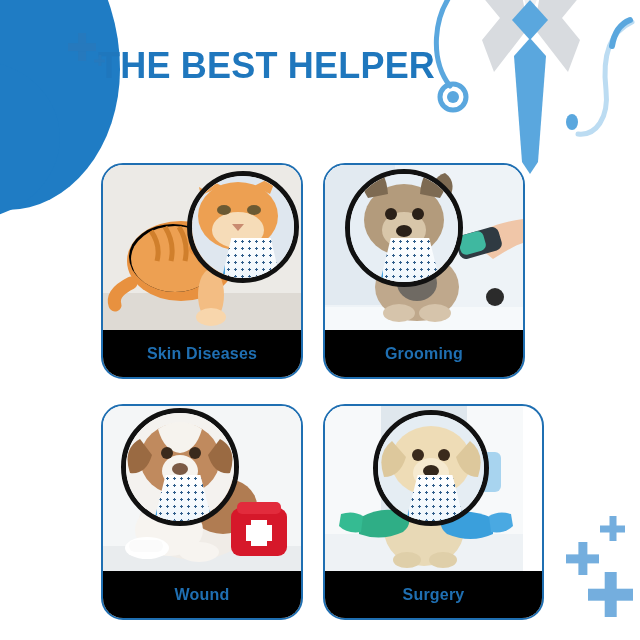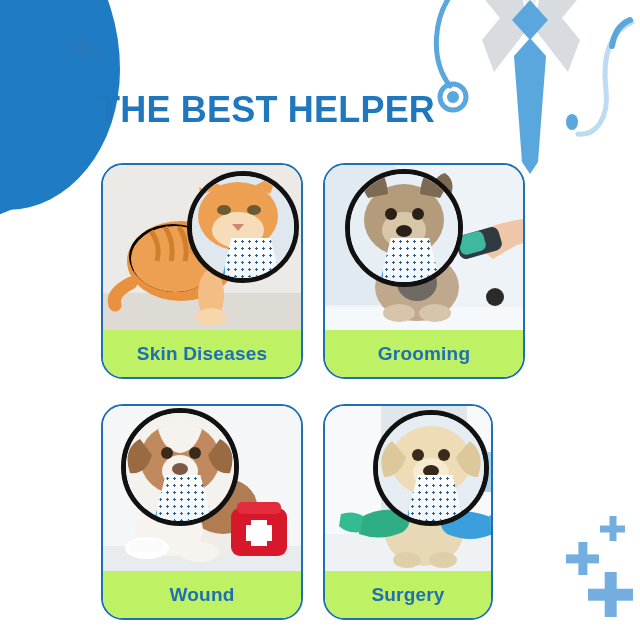--- a/index.html
+++ b/index.html
@@ -88,7 +88,6 @@
     line-height: 1.12;
     letter-spacing: 0.2px;
     white-space: nowrap;
-    margin-top: 44px;
   }
   .headline .l2 { display: block; }
 

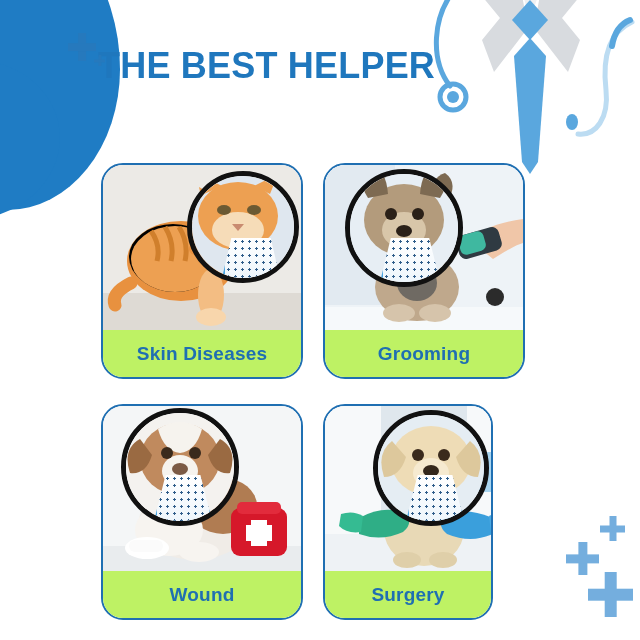--- a/index.html
+++ b/index.html
@@ -133,9 +133,9 @@
     align-items: center;
     justify-content: center;
     color: #1f6fb2;
-    font-size: 19px;
+    font-size: 16px;
     font-weight: bold;
-    background: #bef264;
+    background: #000000;
     letter-spacing: 0.2px;
   }
 

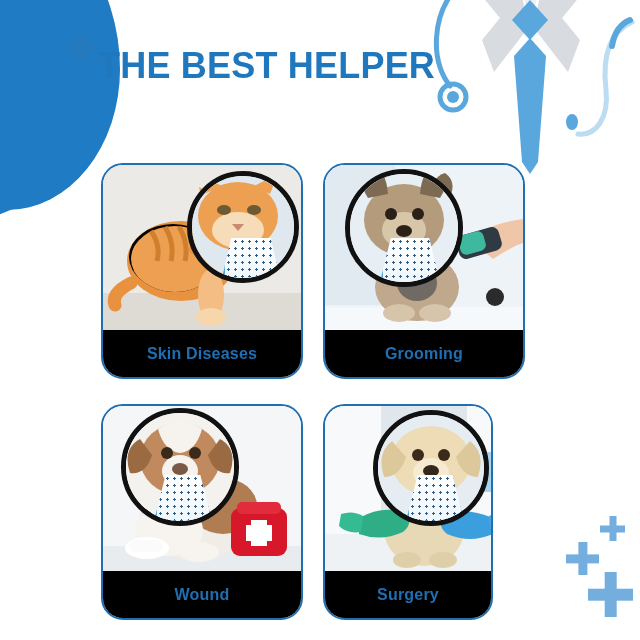--- a/index.html
+++ b/index.html
@@ -114,7 +114,7 @@
   #card-skin     { left: 101px; top: 163px; width: 202px; height: 216px; }
   #card-grooming { left: 323px; top: 163px; width: 202px; height: 216px; }
   #card-wound    { left: 101px; top: 404px; width: 202px; height: 216px; padding-left: 21px; }
-  #card-surgery  { left: 323px; top: 404px; width: 170px; height: 216px; }
+  #card-surgery  { left: 323px; top: 404px; width: 221px; height: 216px; }
 
   .card-photo {
     position: absolute;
#####
**Exercise objective**. Reading the records above, count the lines that include "height" and say only how many.

**Result below**. 6